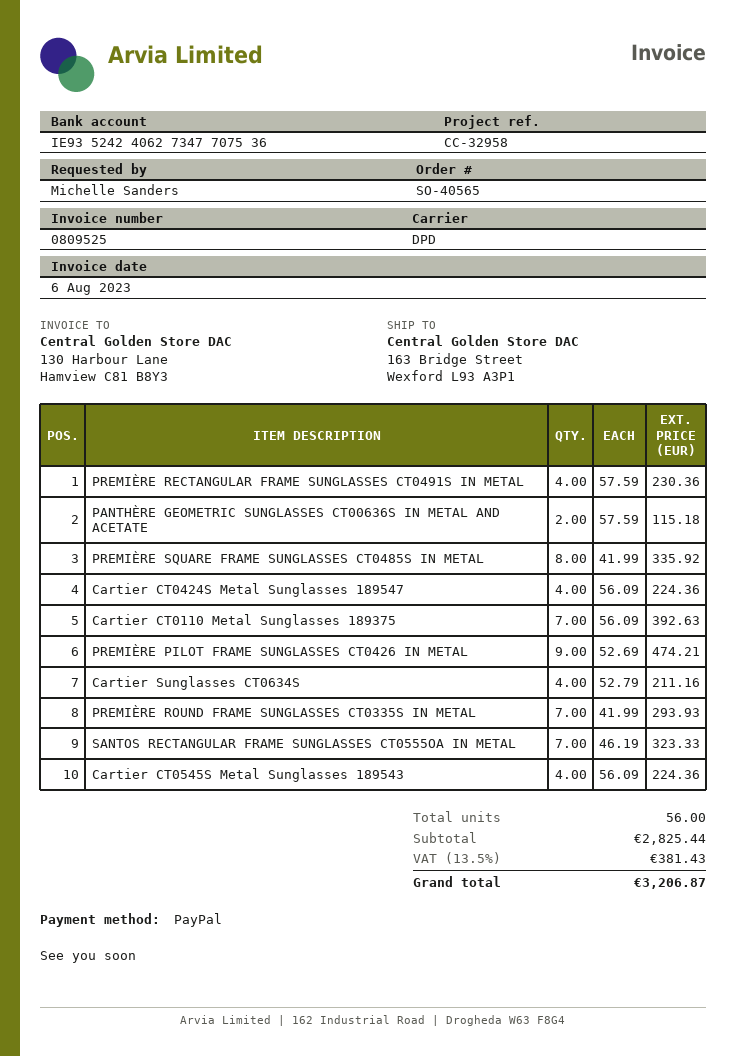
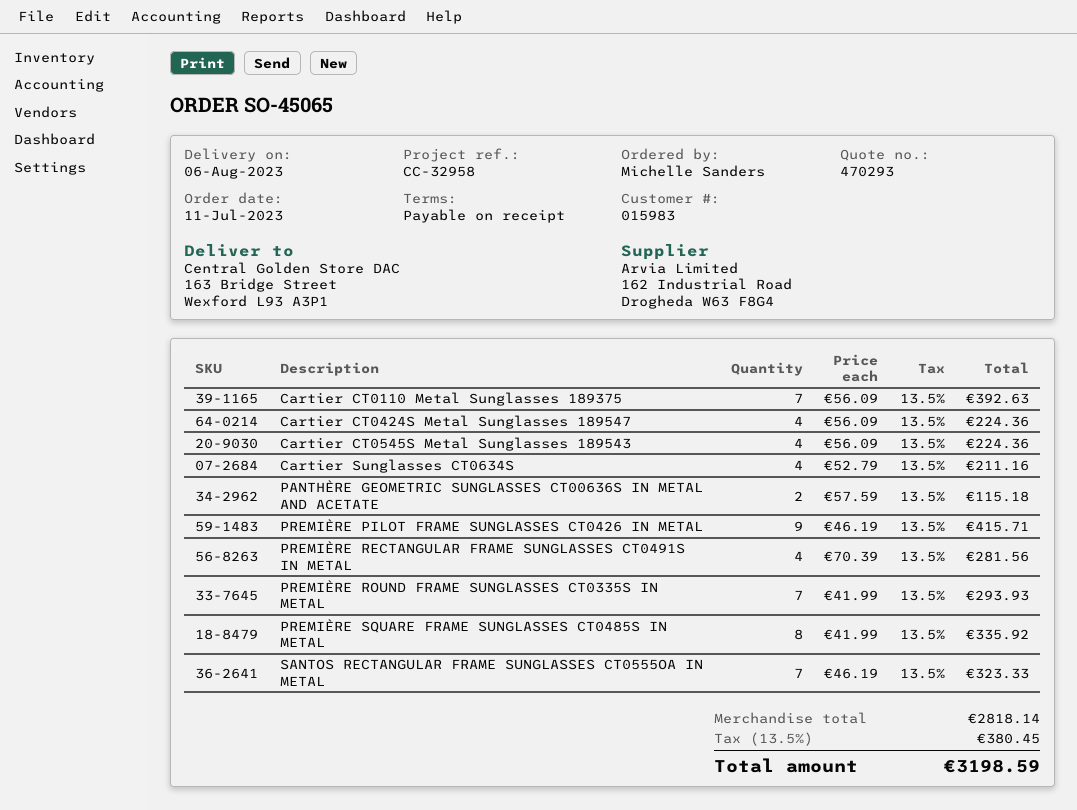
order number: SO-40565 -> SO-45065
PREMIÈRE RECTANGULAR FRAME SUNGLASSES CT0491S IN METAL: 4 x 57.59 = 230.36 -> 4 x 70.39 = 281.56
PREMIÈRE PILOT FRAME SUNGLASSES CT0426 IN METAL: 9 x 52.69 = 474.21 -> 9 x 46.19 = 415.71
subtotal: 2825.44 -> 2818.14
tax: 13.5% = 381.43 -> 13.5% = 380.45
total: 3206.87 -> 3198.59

ASSIGNMENT: Please reproduce the entries from above exactly; images are not part of the copy.

RESPONSE BOX:
order number: SO-40565 -> SO-45065
PREMIÈRE RECTANGULAR FRAME SUNGLASSES CT0491S IN METAL: 4 x 57.59 = 230.36 -> 4 x 70.39 = 281.56
PREMIÈRE PILOT FRAME SUNGLASSES CT0426 IN METAL: 9 x 52.69 = 474.21 -> 9 x 46.19 = 415.71
subtotal: 2825.44 -> 2818.14
tax: 13.5% = 381.43 -> 13.5% = 380.45
total: 3206.87 -> 3198.59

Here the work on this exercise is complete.